**What to do**
In the entries below, the line with "- To easily" marks the start. Return it and every following line exactly, ending with the last.

Collected data:
# # # # # # #
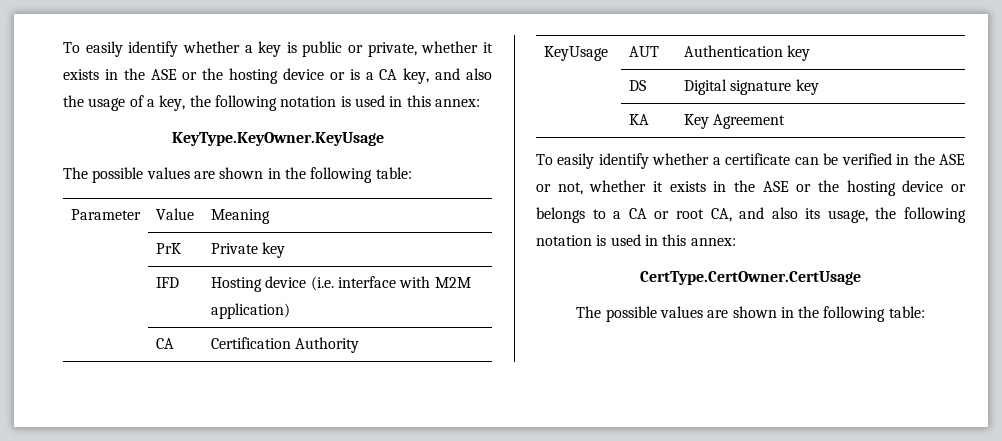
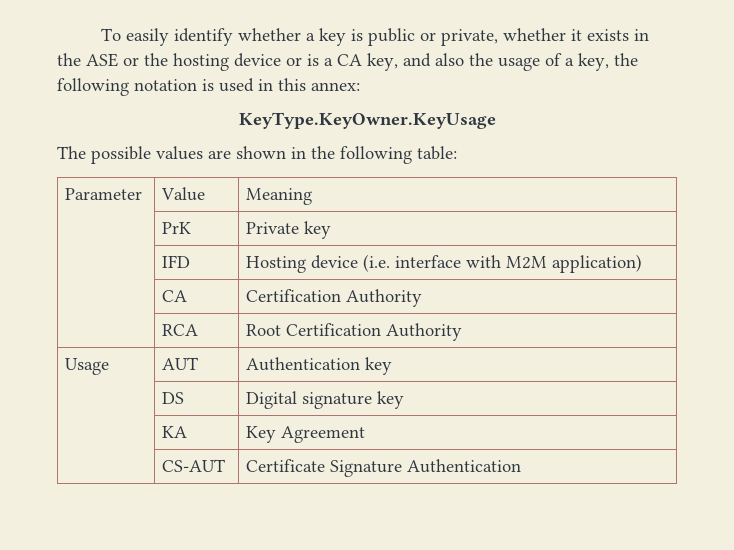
- KeyUsage | AUT | Authentication key
+ | RCA | Root Certification Authority
+ Usage | AUT | Authentication key
- To easily identify whether a certificate can be verified in the ASE or not, whether it exists in the ASE or the hosting device or belongs to a CA or root CA, and also its usage, the following notation is used in this annex:
- CertType.CertOwner.CertUsage
- The possible values are shown in the following table:
+ | CS-AUT | Certificate Signature Authentication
# # # # # # #
**Solution to this exercise**
- To easily identify whether a certificate can be verified in the ASE or not, whether it exists in the ASE or the hosting device or belongs to a CA or root CA, and also its usage, the following notation is used in this annex:
- CertType.CertOwner.CertUsage
- The possible values are shown in the following table:
+ | CS-AUT | Certificate Signature Authentication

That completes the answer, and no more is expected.